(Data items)
+ + + +

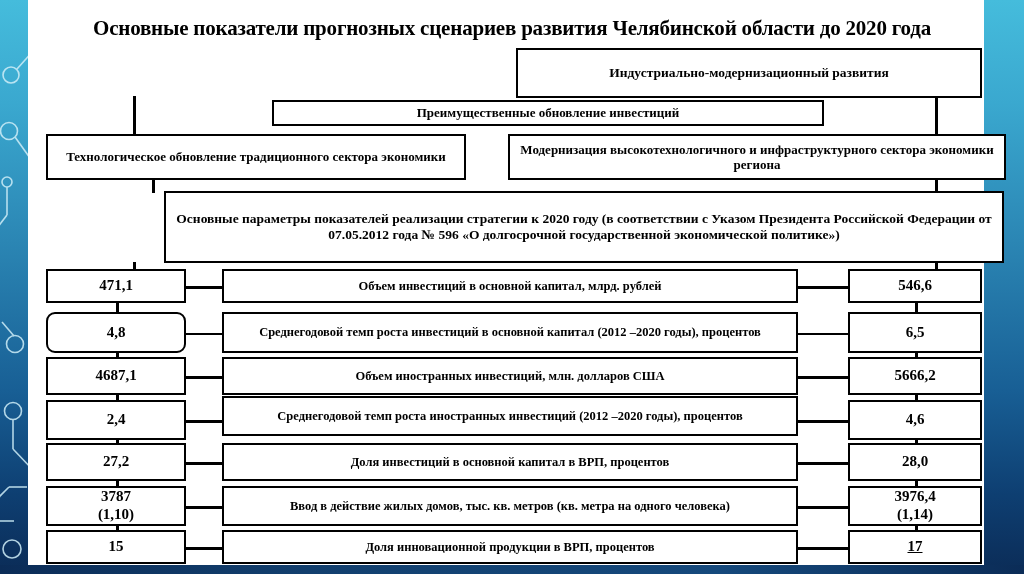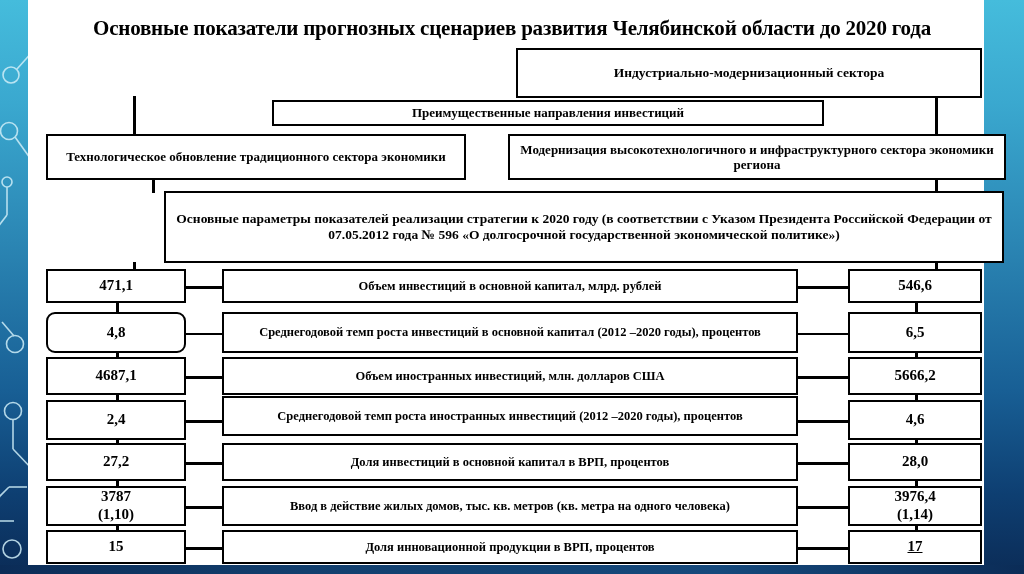"Индустриально-модернизационный сектора" span { text: сектора -> развития }
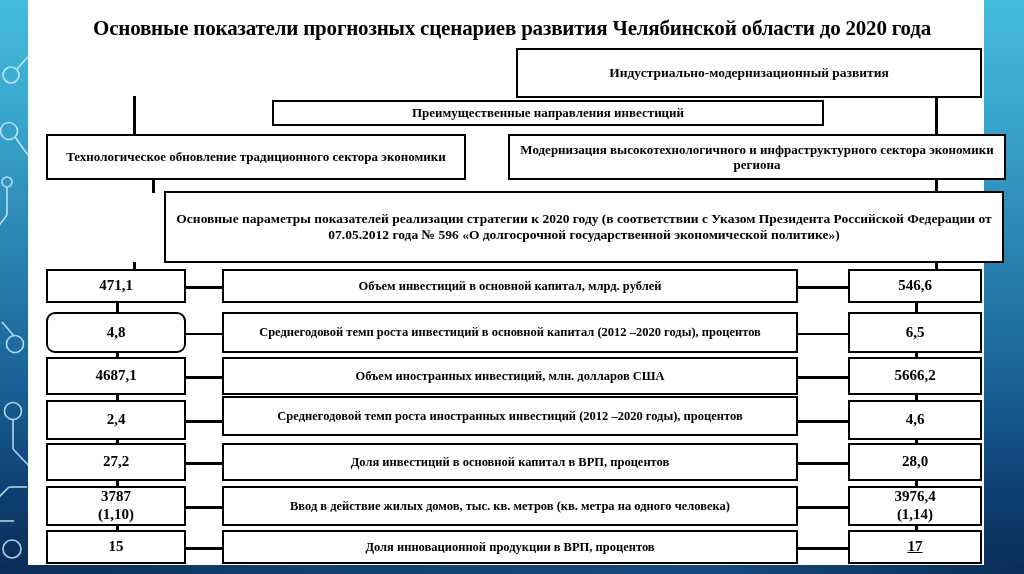"Преимущественные направления инвестиций" span { text: направления -> обновление }
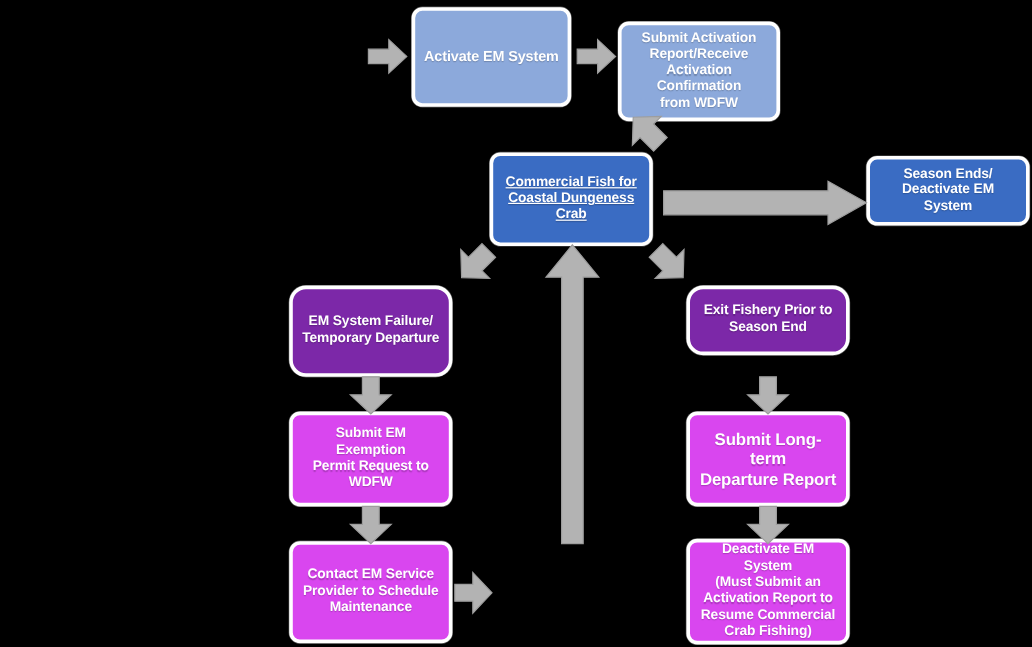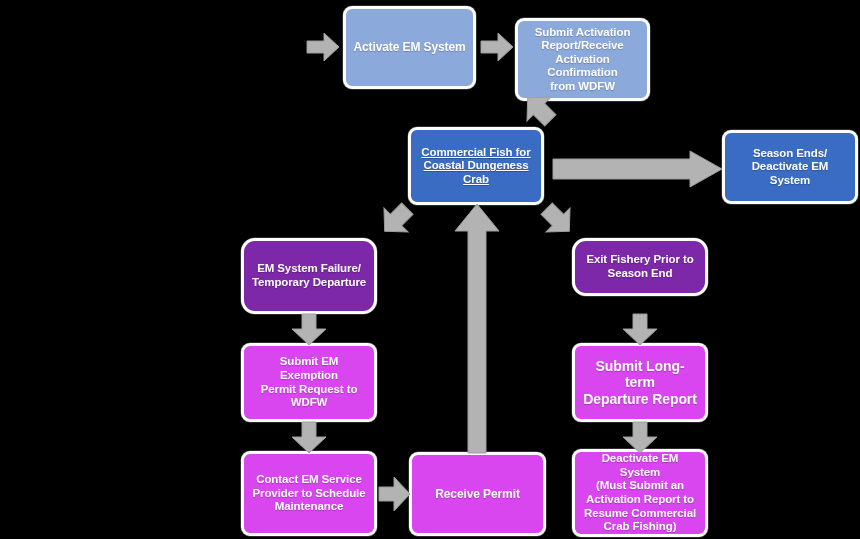"Season Ends/" div.node { height: 74px -> 58px }
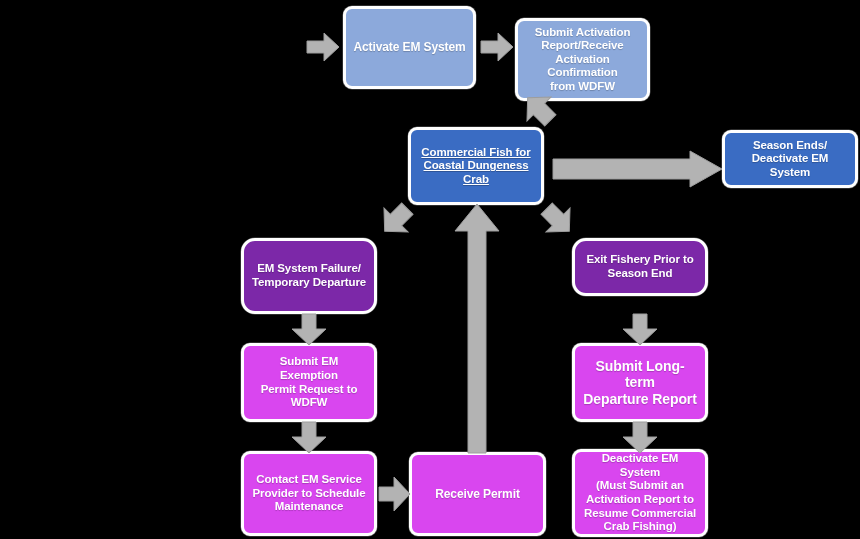"Receive Permit" div.node { html: <div> <span>Receive Permit</span> </div> -> none }
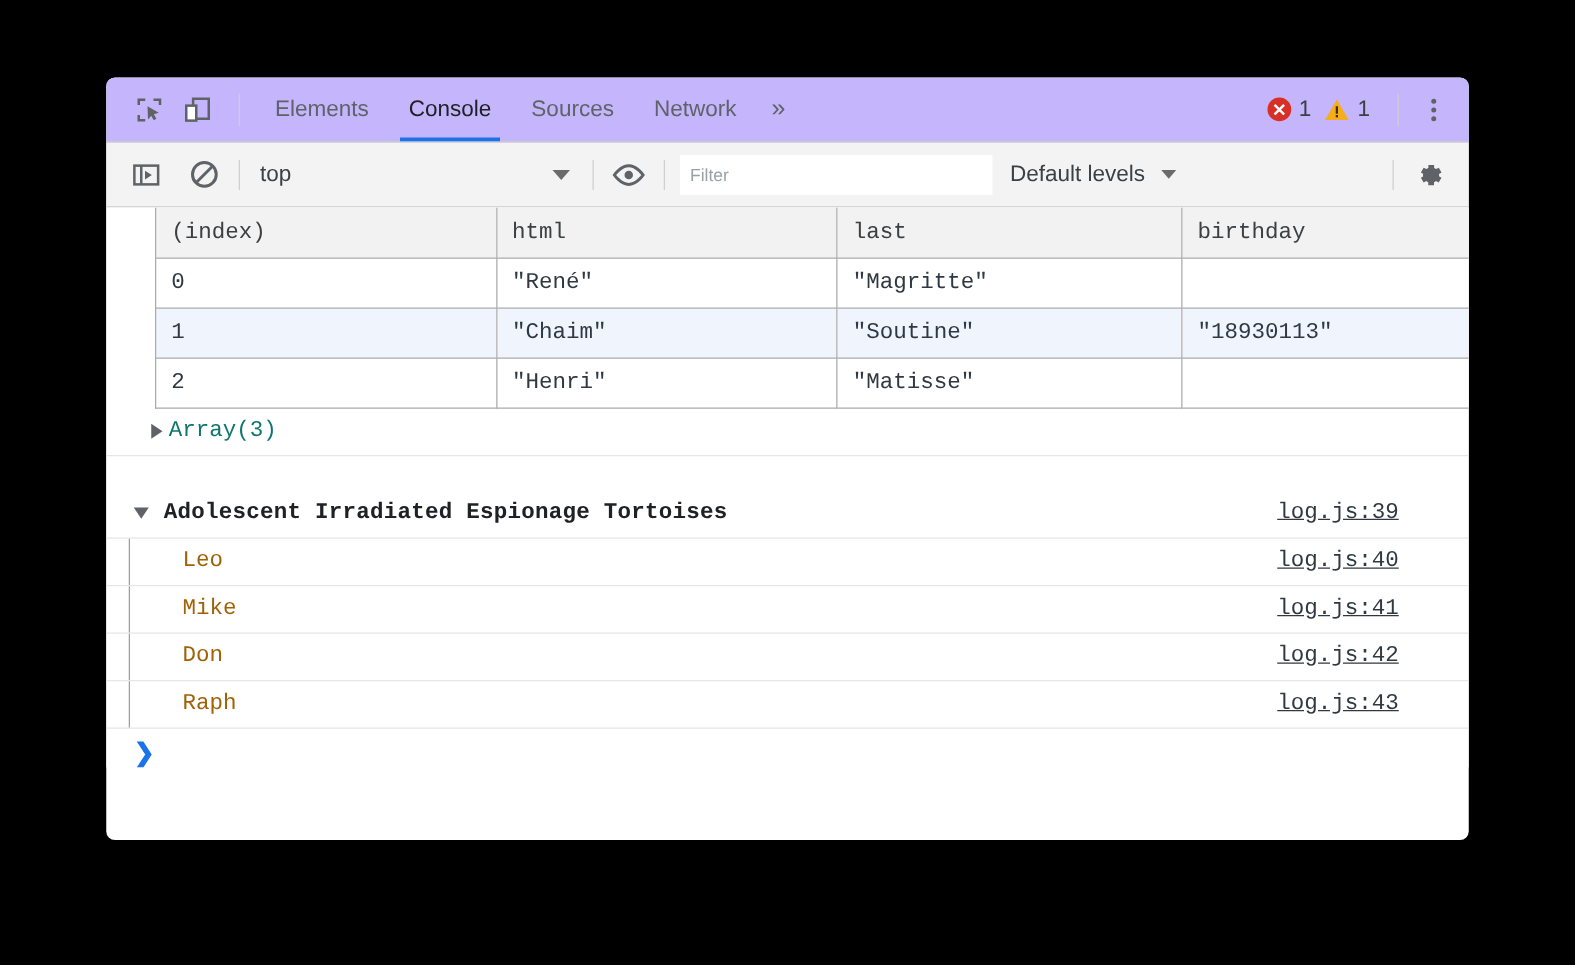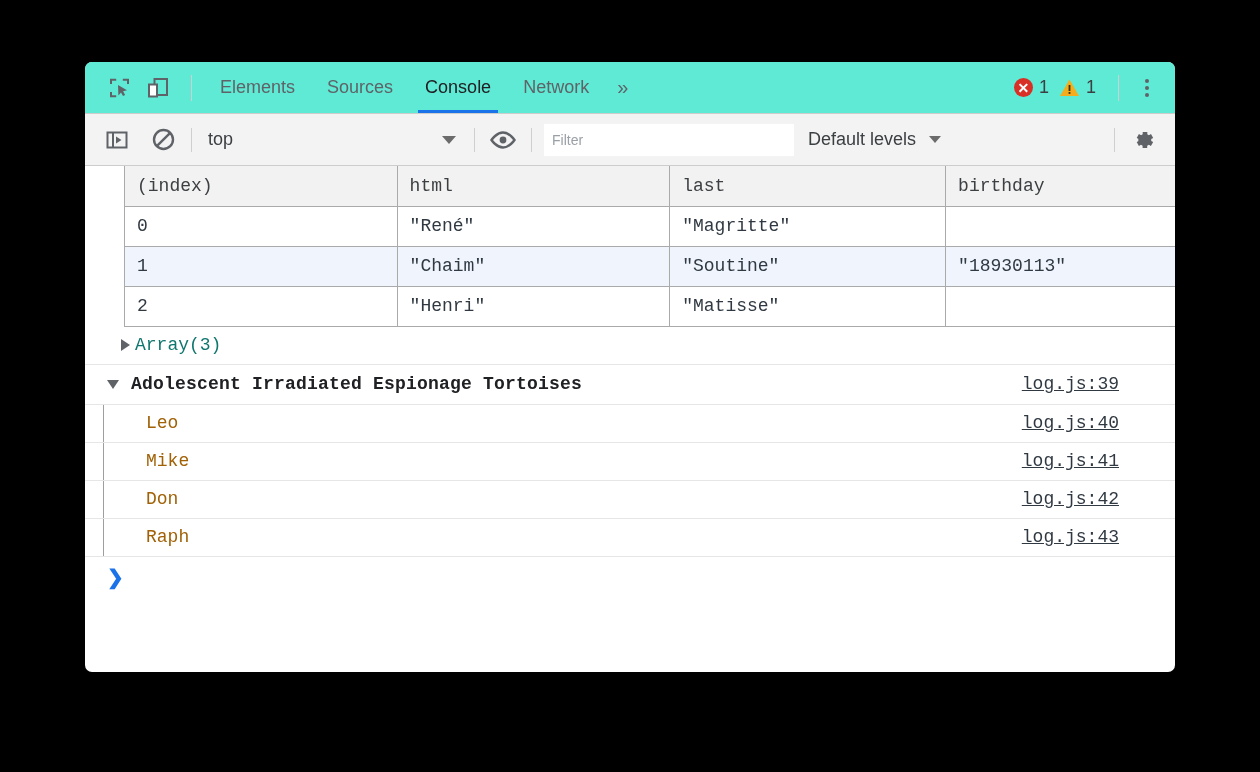"Elements" .tabbar { background: #5eead4 -> #c4b5fd }
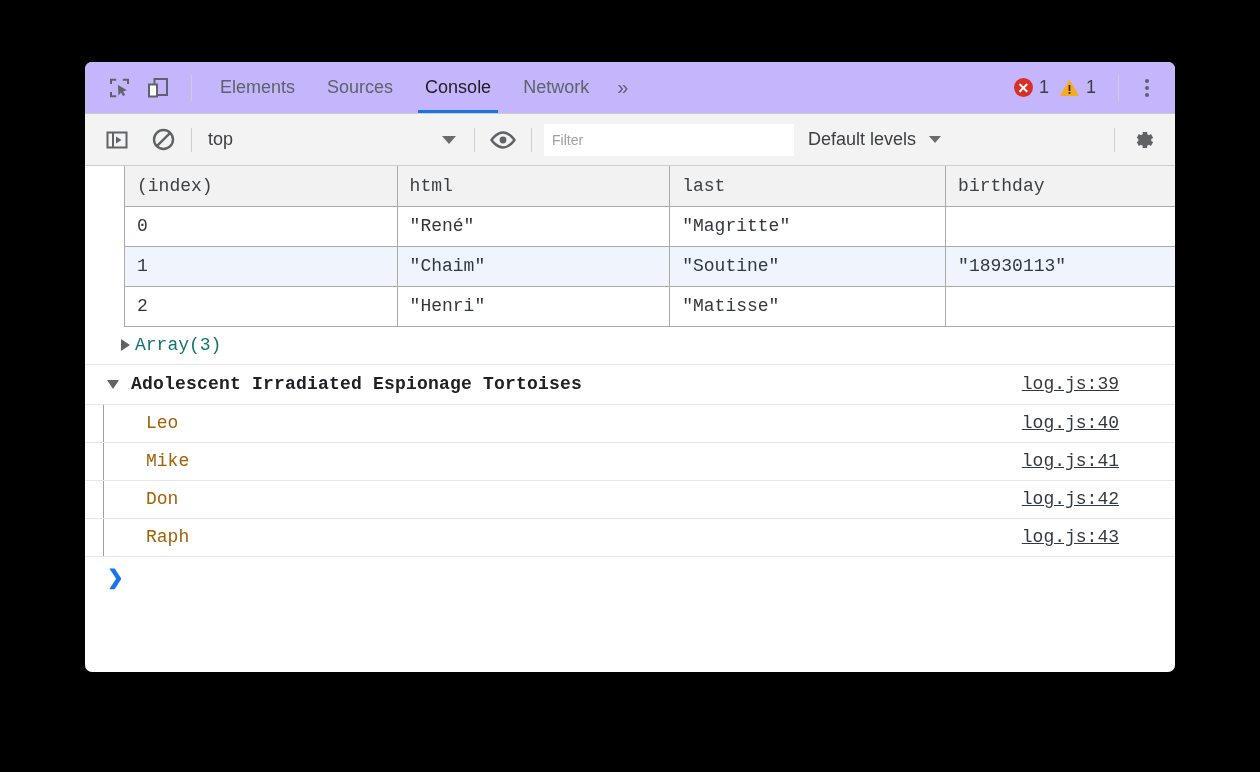"Sources" div.tab { order: before "Console" -> after "Console" }
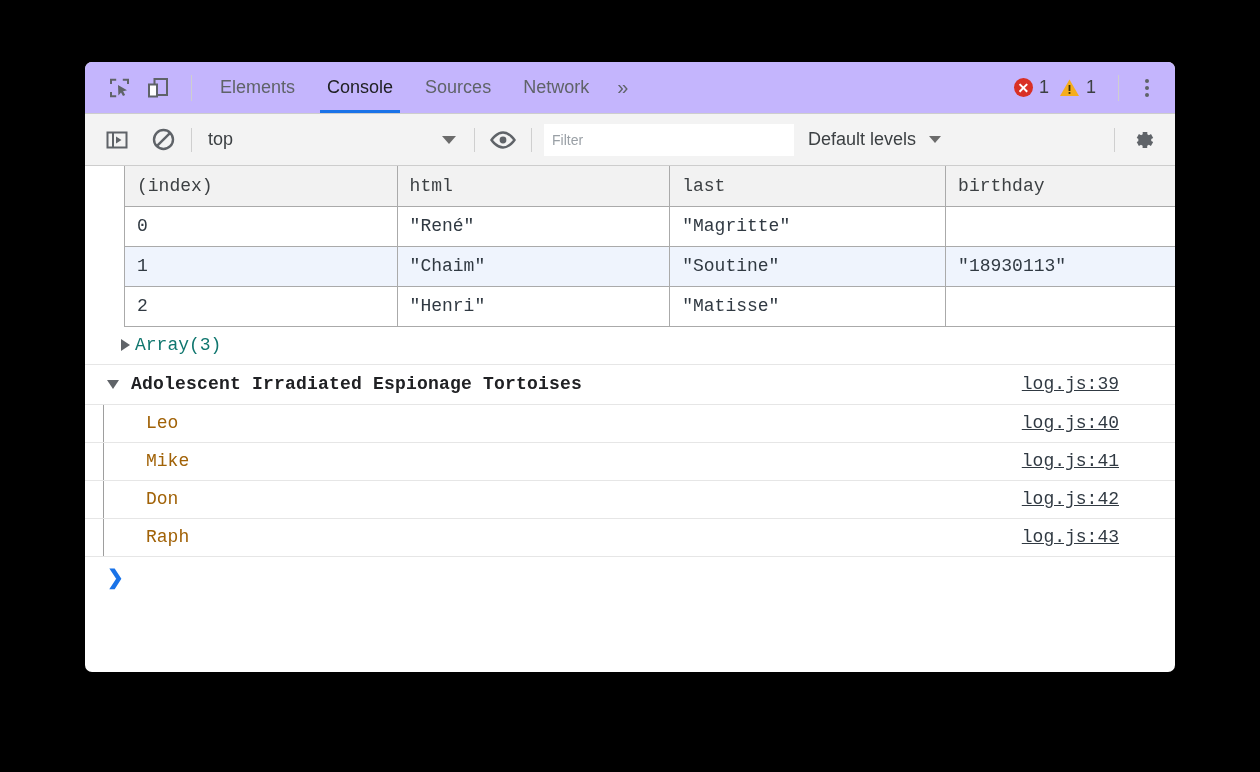"Adolescent Irradiated Espionage" .group-header { margin-top: none -> 26px }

+ + + +

- _Task statement_
Exclude every picture, then reproduce the remaining data character for character.

- _Solved exercise_
"Индустриально-модернизационный сектора" span { text: сектора -> развития }
"Преимущественные направления инвестиций" span { text: направления -> обновление }
"Season Ends/" div.node { height: 74px -> 58px }
"Receive Permit" div.node { html: <div> <span>Receive Permit</span> </div> -> none }
"Elements" .tabbar { background: #5eead4 -> #c4b5fd }
"Sources" div.tab { order: before "Console" -> after "Console" }
"Adolescent Irradiated Espionage" .group-header { margin-top: none -> 26px }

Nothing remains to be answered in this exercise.